Aku pernah mengira perjalanan ganjil ini akan berakhir dengan bangkitnya sebuah kesadaran akan keberadaan sesosok monster di dalam sana. Aku cukup tersiksa untuk waktu yang lama, untuk pemahaman yang tak kunjung menemui titik terangnya. Tapi ternyata waktu memberi jawaban dengan sebuah tamparan. Tidak hanya sekarang aku sadar bahwa ternyata aku ini manusia separo monster, tapi juga kenyataan di depan mata, sebuah gejala tak mengenakkan bahwa sesuatu yang lebih buruk mungkin tengah menghadangku di depan sana. Puncaknya adalah beberapa waktu yang lalu, ketika aku mulai merasakan kegamangan dalam mengendarai raga ini. Aku melihat sebuah puncak, tapi kakiku tertambat gravitasi hingga yang bisa merasainya hanyalah nalar.
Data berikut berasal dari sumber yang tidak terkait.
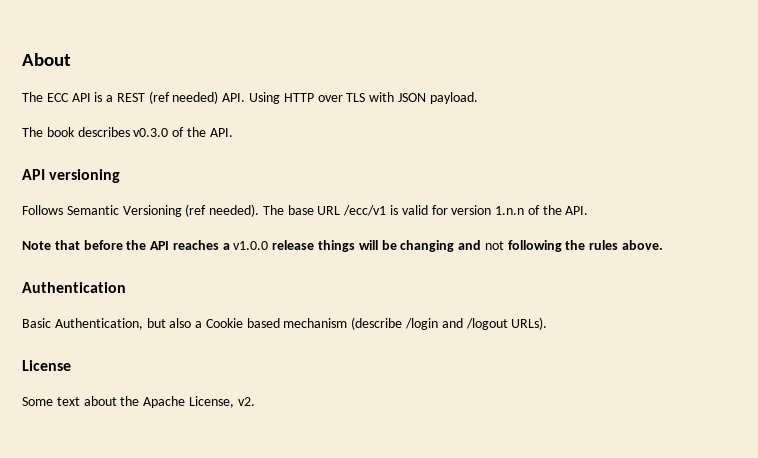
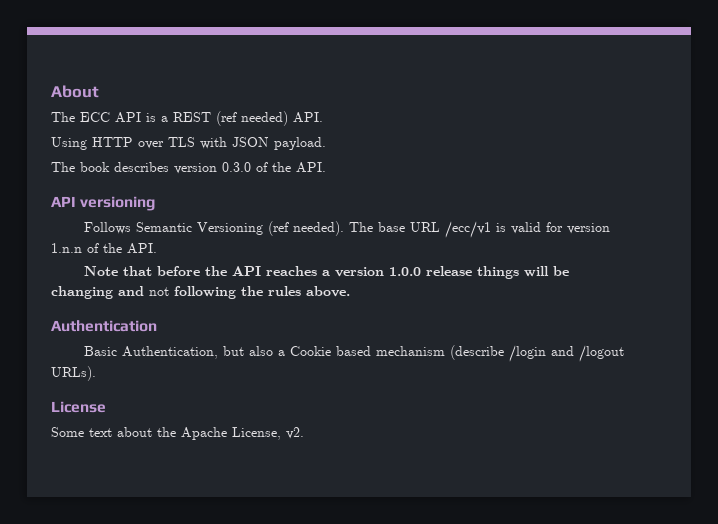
- The ECC API is a REST (ref needed) API. Using HTTP over TLS with JSON payload.
+ The ECC API is a REST (ref needed) API.
+ Using HTTP over TLS with JSON payload.
- The book describes v0.3.0 of the API.
+ The book describes version 0.3.0 of the API.
- Note that before the API reaches a v1.0.0 release things will be changing and not following the rules above.
+ Note that before the API reaches a version 1.0.0 release things will be changing and not following the rules above.

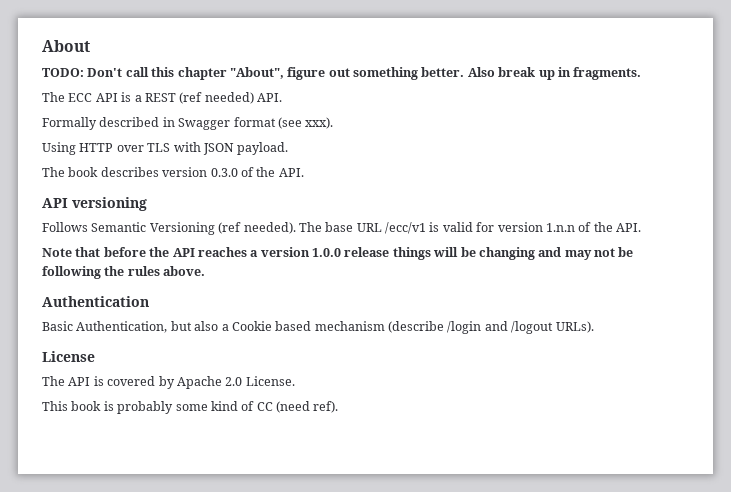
+ TODO: Don't call this chapter "About", figure out something better. Also break up in fragments.
+ Formally described in Swagger format (see xxx).
- Note that before the API reaches a version 1.0.0 release things will be changing and not following the rules above.
+ Note that before the API reaches a version 1.0.0 release things will be changing and may not be following the rules above.
- Some text about the Apache License, v2.
+ The API is covered by Apache 2.0 License.
+ This book is probably some kind of CC (need ref).

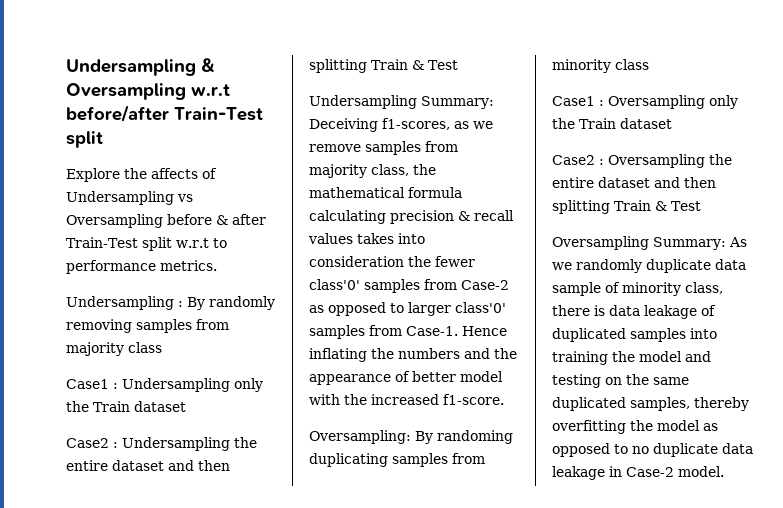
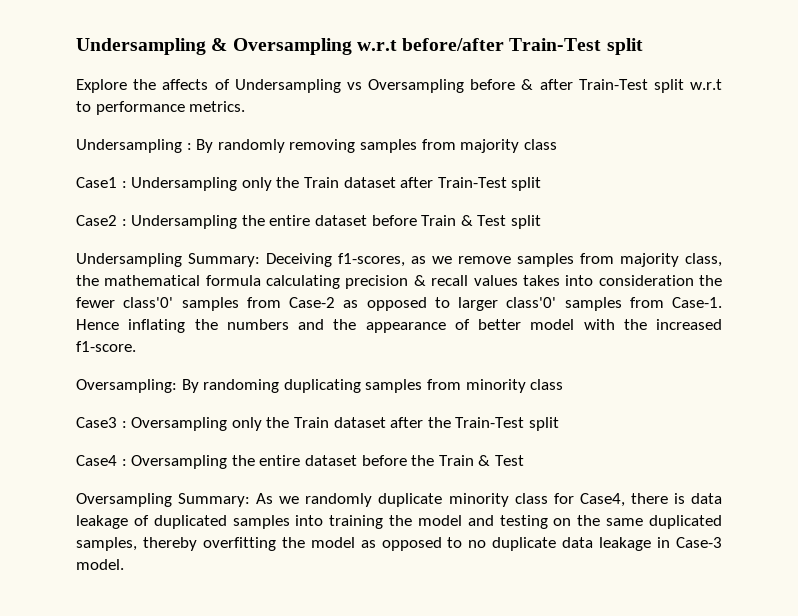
- Case1 : Undersampling only the Train dataset
+ Case1 : Undersampling only the Train dataset after Train-Test split
- Case2 : Undersampling the entire dataset and then splitting Train & Test
+ Case2 : Undersampling the entire dataset before Train & Test split
- Case1 : Oversampling only the Train dataset
- Case2 : Oversampling the entire dataset and then splitting Train & Test
+ Case3 : Oversampling only the Train dataset after the Train-Test split
+ Case4 : Oversampling the entire dataset before the Train & Test
- Oversampling Summary: As we randomly duplicate data sample of minority class, there is data leakage of duplicated samples into training the model and testing on the same duplicated samples, thereby overfitting the model as opposed to no duplicate data leakage in Case-2 model.
+ Oversampling Summary: As we randomly duplicate minority class for Case4, there is data leakage of duplicated samples into training the model and testing on the same duplicated samples, thereby overfitting the model as opposed to no duplicate data leakage in Case-3 model.

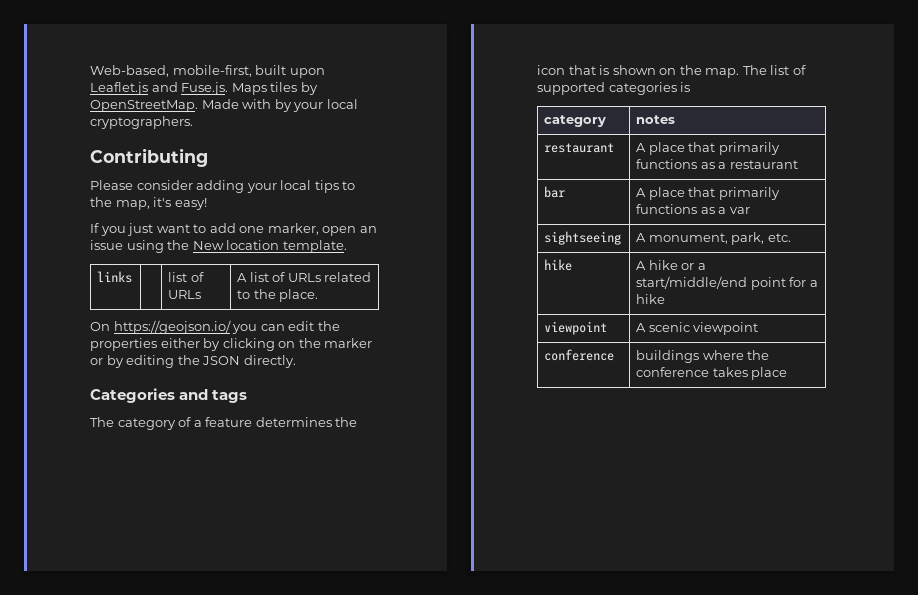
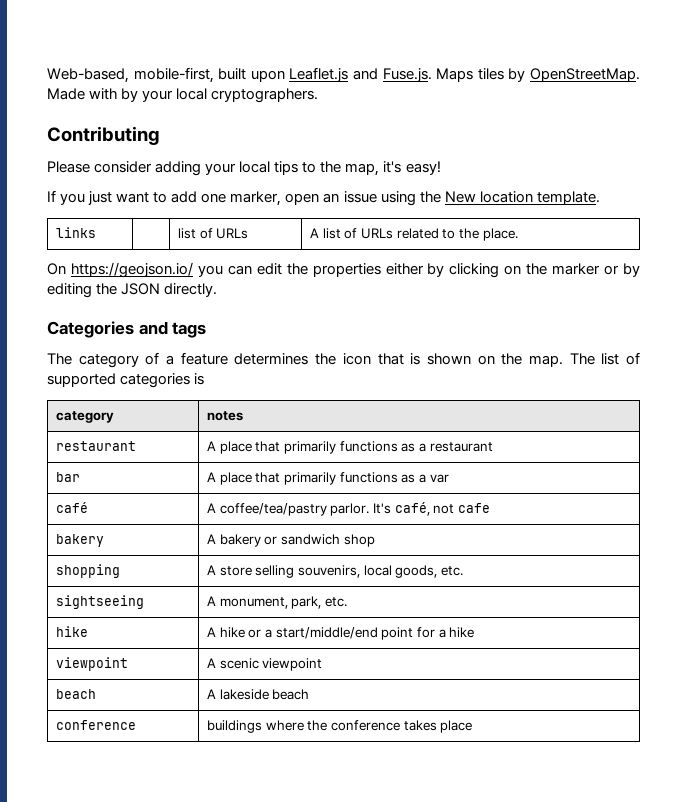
+ café | A coffee/tea/pastry parlor. It's café, not cafe
+ bakery | A bakery or sandwich shop
+ shopping | A store selling souvenirs, local goods, etc.
+ beach | A lakeside beach

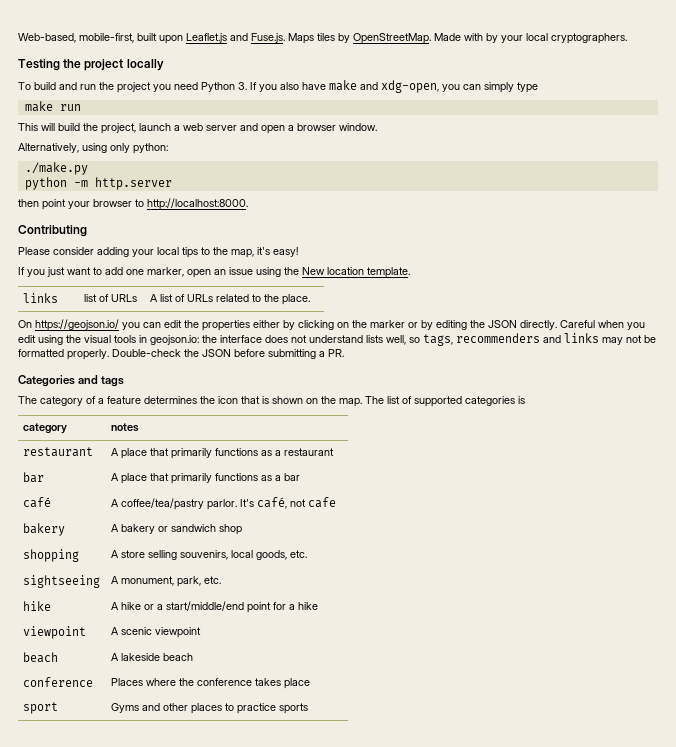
+ Testing the project locally
+ To build and run the project you need Python 3. If you also have make and xdg-open, you can simply type
+ make run
+ This will build the project, launch a web server and open a browser window.
+ Alternatively, using only python:
+ ./make.py
+ python -m http.server
+ then point your browser to http://localhost:8000.
+ Careful when you edit using the visual tools in geojson.io: the interface does not understand lists well, so tags, recommenders and links may not be formatted properly. Double-check the JSON before submitting a PR.
- bar | A place that primarily functions as a var
+ bar | A place that primarily functions as a bar
- conference | buildings where the conference takes place
+ conference | Places where the conference takes place
+ sport | Gyms and other places to practice sports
Aku melihat sebuah genggaman, tapi lupa seperti apa rasanya menegang dan menggenggam.

Memotong Akar

Aku menghapal jalan menuju ke sana semudah menarik napas. Aku mengingat semua jalanan itu, kemana harus berbelok atau kapan harus berhenti sejenak, aku bahkan bisa melakukannya tanpa harus membuka mata.

Sebuah tempat yang pernah sekian tahun menyekapku. Sebuah hunian tak berujud yang pernah ku sebut sebagai rumah.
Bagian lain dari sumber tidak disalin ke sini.